Suppose I am using this data set of movie ratings: http://www.grouplens.org/node/73
It contains ratings in a file formatted as userID::movieID::rating::timestamp
Given this, I want to construct a feature matrix in R project, where each row corresponds to a user and each column indicates the rating that the user gave to the movie (if any).
Example, if the data file contains
1::1::1::10 2::2::2::11 1::2::3::12 2::1::5::13 3::3::4::14
Then the output matrix would look like:
UserID, Movie1, Movie2, Movie3 1, 1, 3, NA 2, 5, 2, NA 3, NA, NA, 3
So is there some built-in way to achieve this in R project. I wrote a simple python script to do the same thing but I bet there are more efficient ways to accomplish this.
You can use the dcast
function, in the reshape2
package, but the resulting data.frame may be huge (and sparse).
d <- read.delim(
"u1.base",
col.names = c("user", "film", "rating", "timestamp")
)
library(reshape2)
d <- dcast( d, user ~ film, value.var = "rating" )
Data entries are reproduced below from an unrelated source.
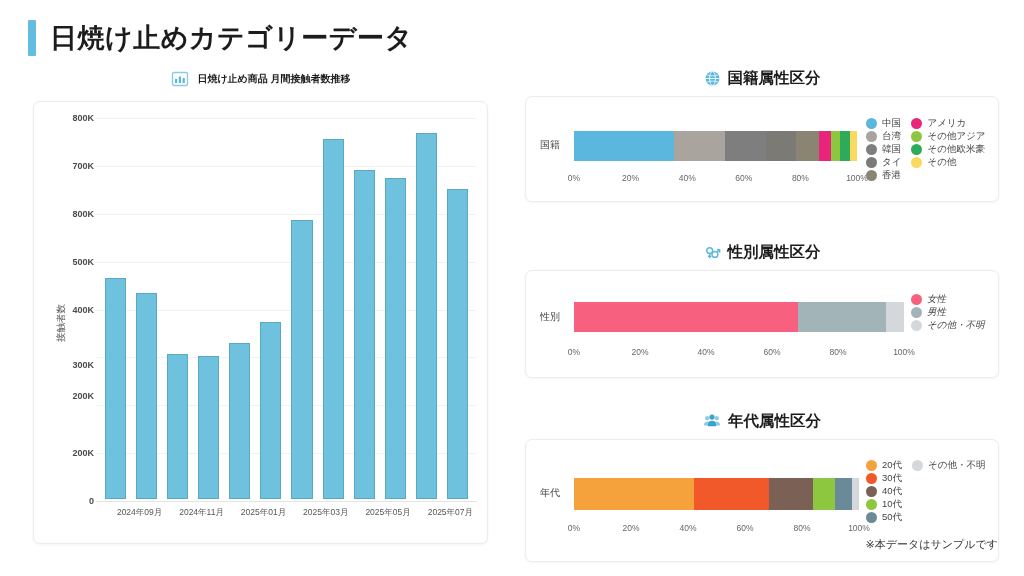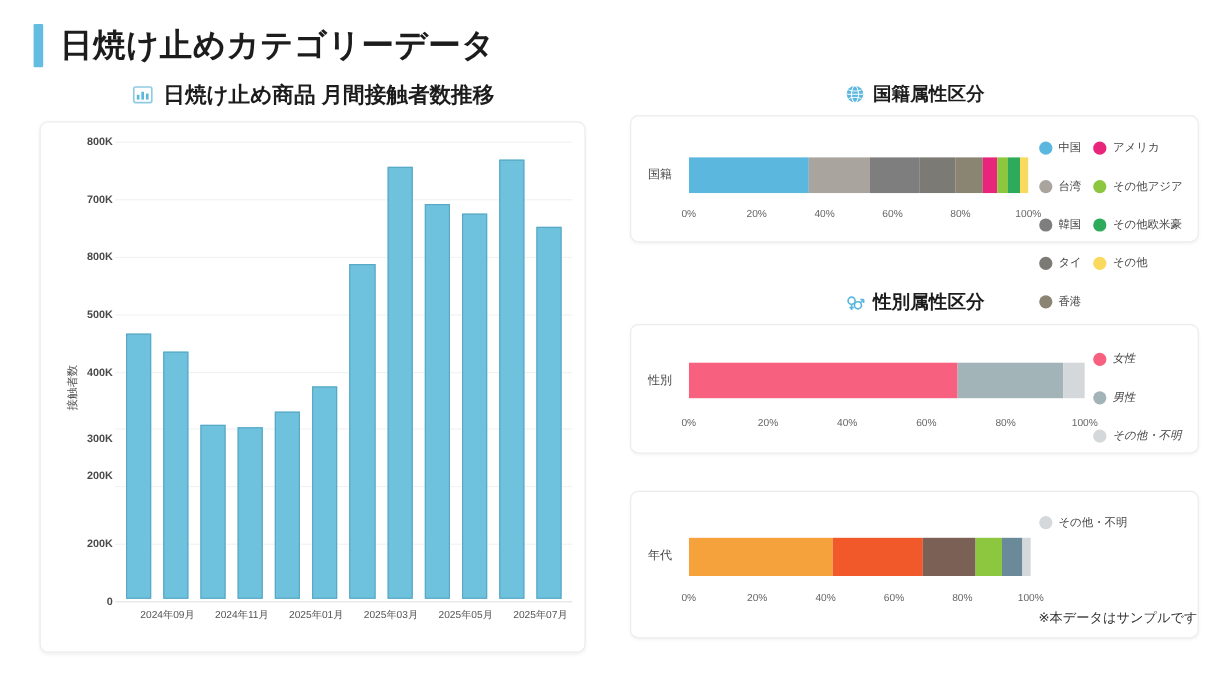--- a/index.html
+++ b/index.html
@@ -55,7 +55,7 @@
     height: 26px;
   }
   .chart-head .head-label {
-    font-size: 18px;
+    font-size: 10px;
     font-weight: bold;
     color: #1c1c1c;
     white-space: nowrap;

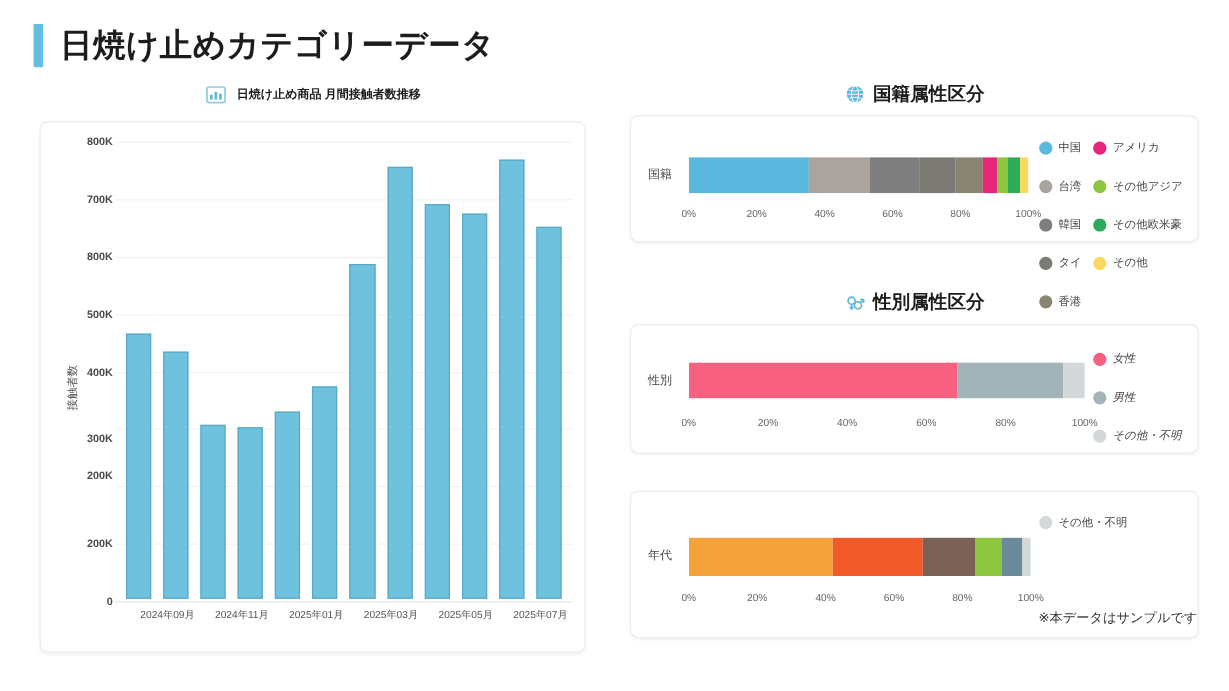--- a/index.html
+++ b/index.html
@@ -233,7 +233,7 @@
   .legend-col {
     display: flex;
     flex-direction: column;
-    gap: 19px;
+    gap: 0;
   }
   .legend-item {
     display: flex;

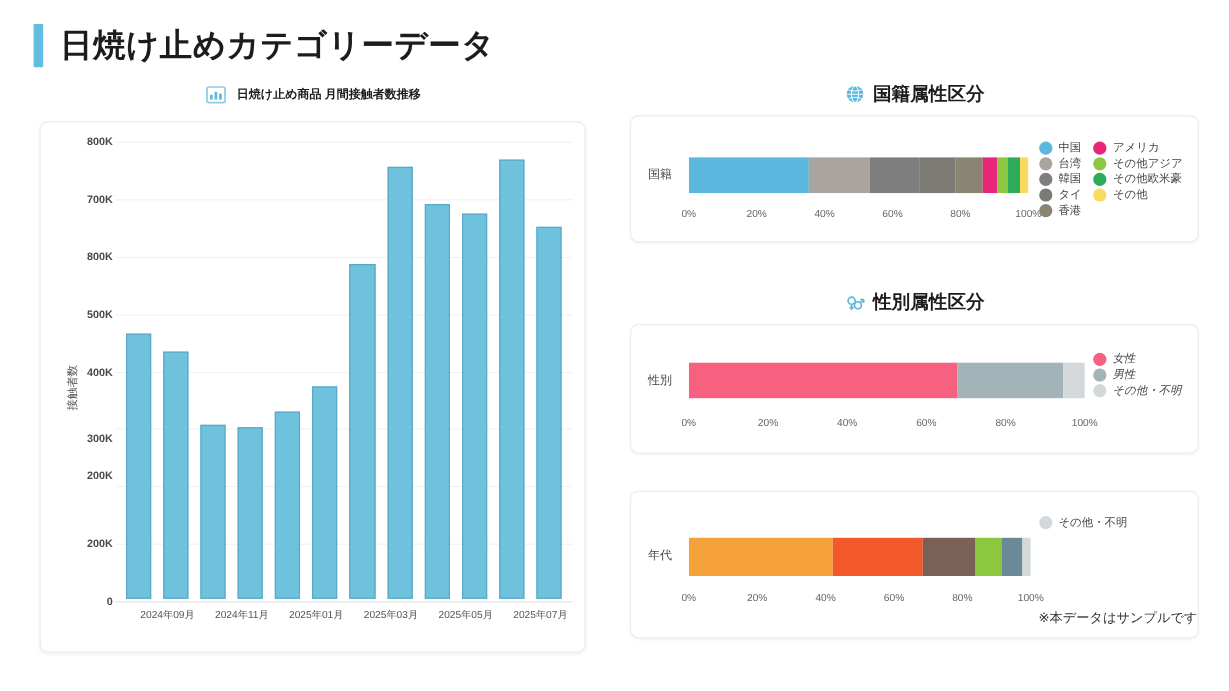--- a/index.html
+++ b/index.html
@@ -501,6 +501,19 @@
 </div>
 
 <div class="right-panel" style="top:409px;">
+  <div class="attr-head">
+    <span style="display:flex;">
+      <svg width="18" height="18" viewBox="0 0 18 18">
+        <circle cx="4.2" cy="6.2" r="2.1" fill="#8ecbe2"></circle>
+        <path d="M0.9 13.6 C0.9 10.9 2.3 9.6 4.2 9.6 C6.1 9.6 7.5 10.9 7.5 13.6 Z" fill="#8ecbe2"></path>
+        <circle cx="13.8" cy="6.2" r="2.1" fill="#8ecbe2"></circle>
+        <path d="M10.5 13.6 C10.5 10.9 11.9 9.6 13.8 9.6 C15.7 9.6 17.1 10.9 17.1 13.6 Z" fill="#8ecbe2"></path>
+        <circle cx="9" cy="5.1" r="2.6" fill="#3aa3cc"></circle>
+        <path d="M4.7 14.2 C4.7 10.6 6.5 8.8 9 8.8 C11.5 8.8 13.3 10.6 13.3 14.2 Z" fill="#3aa3cc"></path>
+      </svg>
+    </span>
+    <span class="head-label">年代属性区分</span>
+  </div>
   <div class="attr-card" style="height:123px;">
     <div class="stack-row">
       <div class="cat-label" style="top:53px;">年代</div>

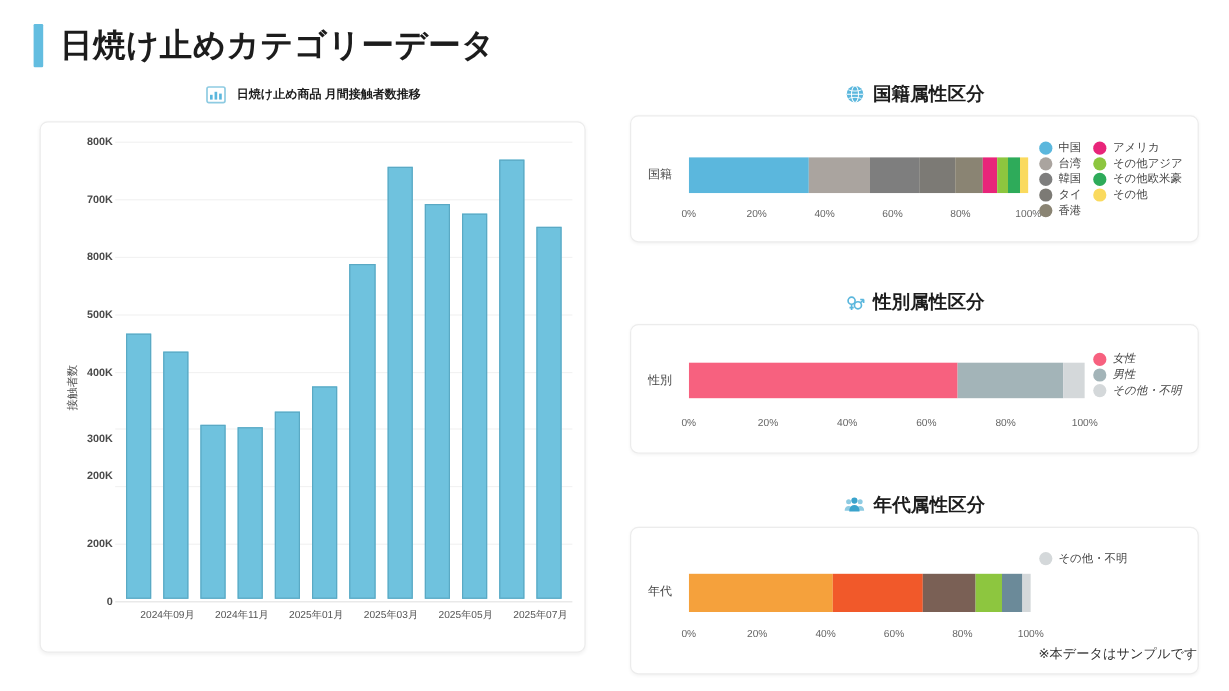--- a/index.html
+++ b/index.html
@@ -536,6 +536,28 @@
       <div class="legend" id="age-legend" style="left:340px; top:19px;">
           <div class="legend-col">
             <div class="legend-item">
+              <span class="legend-dot" style="background: rgb(245, 161, 60);"></span>
+              <span class="legend-text">20代</span>
+            </div>
+            <div class="legend-item">
+              <span class="legend-dot" style="background: rgb(241, 89, 42);"></span>
+              <span class="legend-text">30代</span>
+            </div>
+            <div class="legend-item">
+              <span class="legend-dot" style="background: rgb(122, 96, 85);"></span>
+              <span class="legend-text">40代</span>
+            </div>
+            <div class="legend-item">
+              <span class="legend-dot" style="background: rgb(141, 198, 63);"></span>
+              <span class="legend-text">10代</span>
+            </div>
+            <div class="legend-item">
+              <span class="legend-dot" style="background: rgb(107, 138, 153);"></span>
+              <span class="legend-text">50代</span>
+            </div>
+          </div>
+          <div class="legend-col">
+            <div class="legend-item">
               <span class="legend-dot" style="background: rgb(212, 216, 218);"></span>
               <span class="legend-text">その他・不明</span>
             </div>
If your fields are separated by double colons, you cannot use the sep
argument of read.delim
, which has to be only one character.
If you already do some preprocessing outside R, it is easier to do it there (e.g., in Perl, it would just be s/::/\t/g
), but you can also do it in R: read the file as a single column, split the strings, and concatenate the result.
d <- read.delim("a")
d <- as.character( d[,1] ) # vector of strings
d <- strsplit( d, "::" ) # List of vectors of strings of characters
d <- lapply( d, as.numeric ) # List of vectors of numbers
d <- do.call( rbind, d ) # Matrix
d <- as.data.frame( d )
colnames( d ) <- c( "user", "movie", "rating", "timestamp" )